-- Dataset items --
# # #

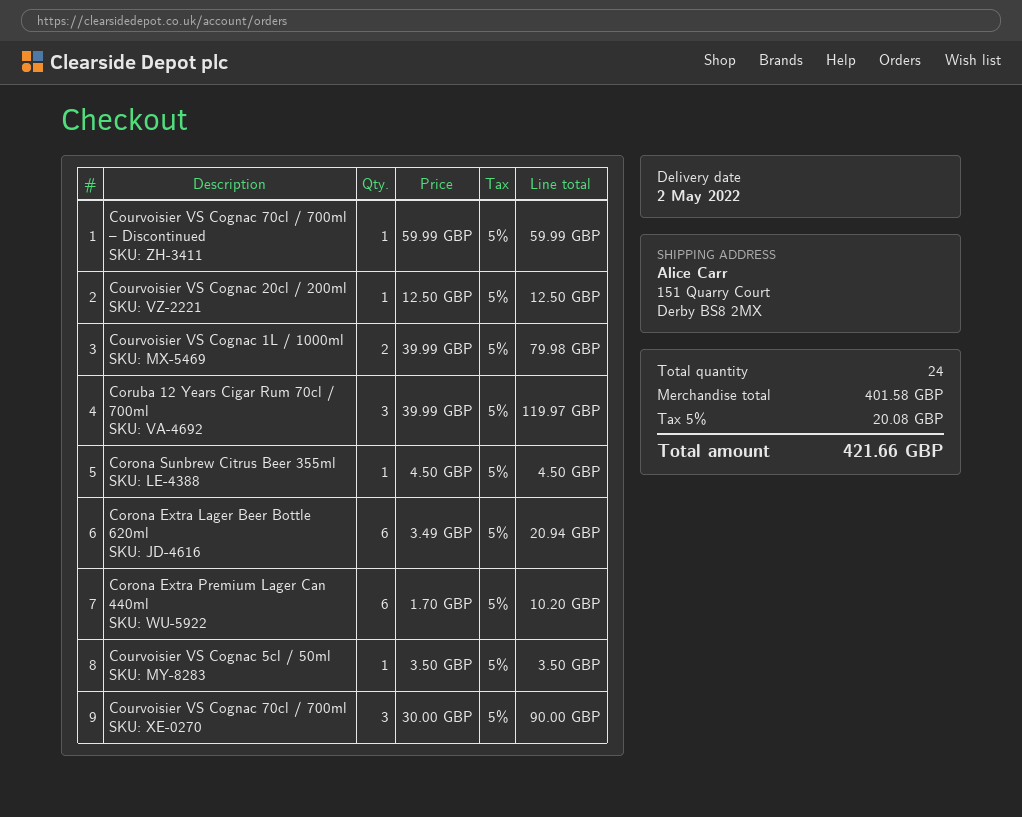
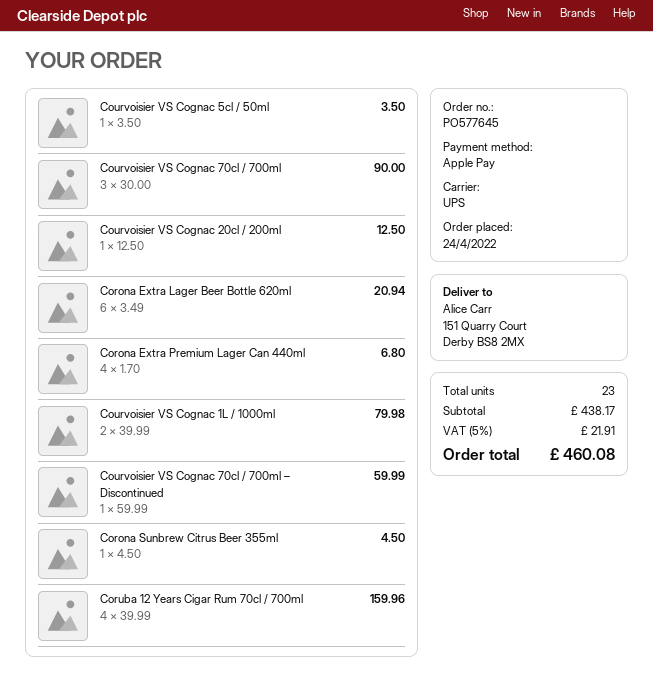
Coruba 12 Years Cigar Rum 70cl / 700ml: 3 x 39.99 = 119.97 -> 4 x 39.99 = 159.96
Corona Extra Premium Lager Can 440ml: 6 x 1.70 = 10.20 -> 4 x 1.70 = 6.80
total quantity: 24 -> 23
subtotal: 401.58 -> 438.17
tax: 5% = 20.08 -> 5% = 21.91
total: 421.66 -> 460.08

# # #

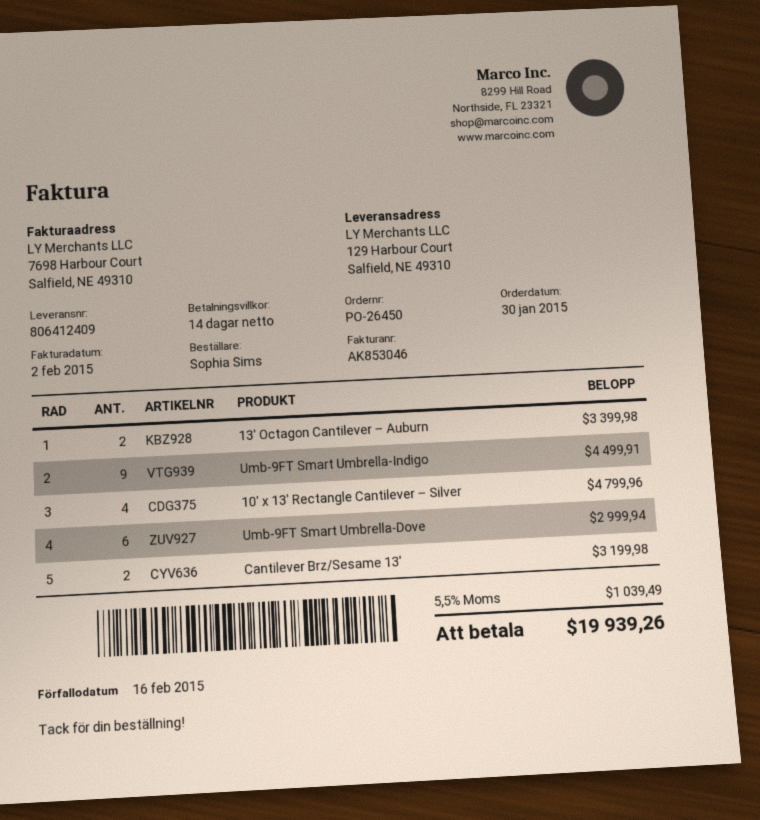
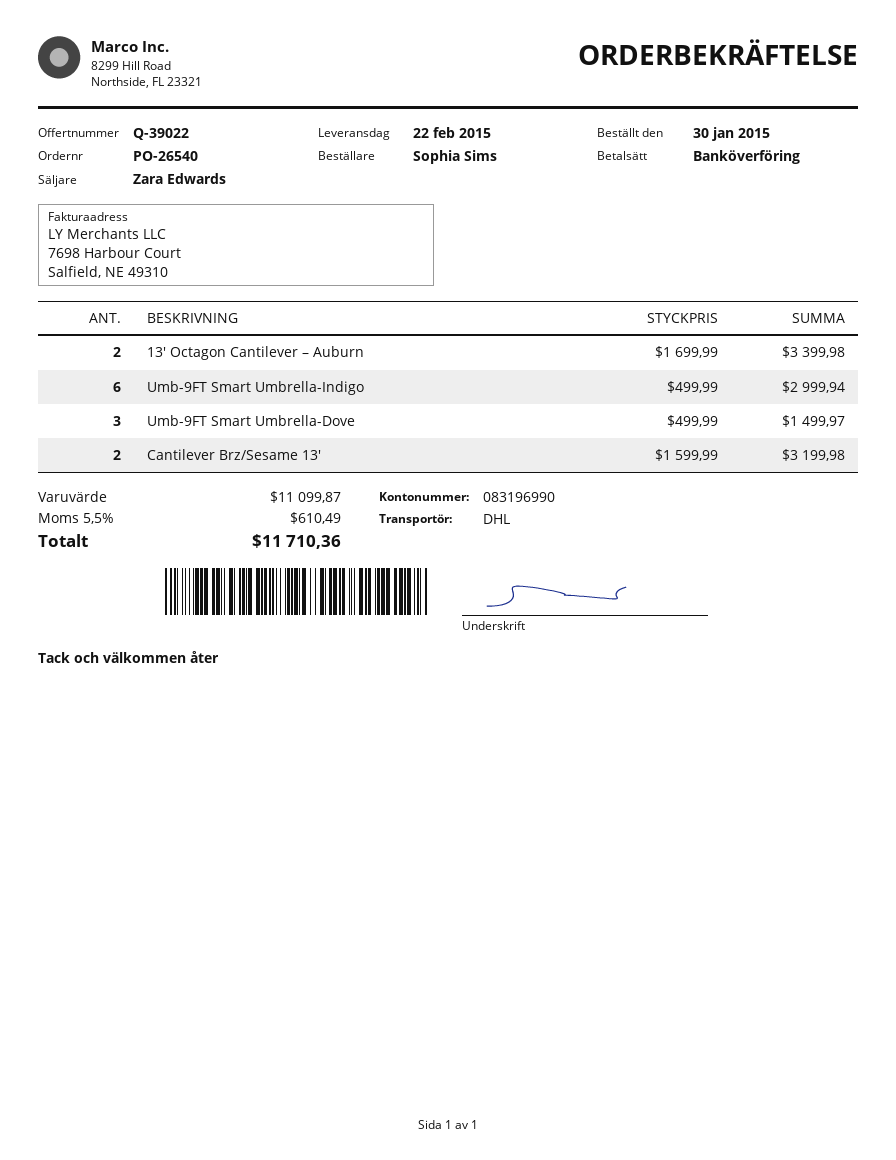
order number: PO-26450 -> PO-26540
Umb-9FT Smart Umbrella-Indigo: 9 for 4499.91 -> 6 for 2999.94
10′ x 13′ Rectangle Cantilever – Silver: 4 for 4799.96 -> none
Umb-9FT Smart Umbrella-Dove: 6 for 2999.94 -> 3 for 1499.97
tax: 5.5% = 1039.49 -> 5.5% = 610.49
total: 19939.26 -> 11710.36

# # #

-- EXERCISE INSTRUCTIONS --
After locating the line holding "Coruba 12 Years" above, output exactly that line and every line after it through the line holding "total: 421.66 -> 460.08". Include nothing else.

-- YOUR RESPONSE --
Coruba 12 Years Cigar Rum 70cl / 700ml: 3 x 39.99 = 119.97 -> 4 x 39.99 = 159.96
Corona Extra Premium Lager Can 440ml: 6 x 1.70 = 10.20 -> 4 x 1.70 = 6.80
total quantity: 24 -> 23
subtotal: 401.58 -> 438.17
tax: 5% = 20.08 -> 5% = 21.91
total: 421.66 -> 460.08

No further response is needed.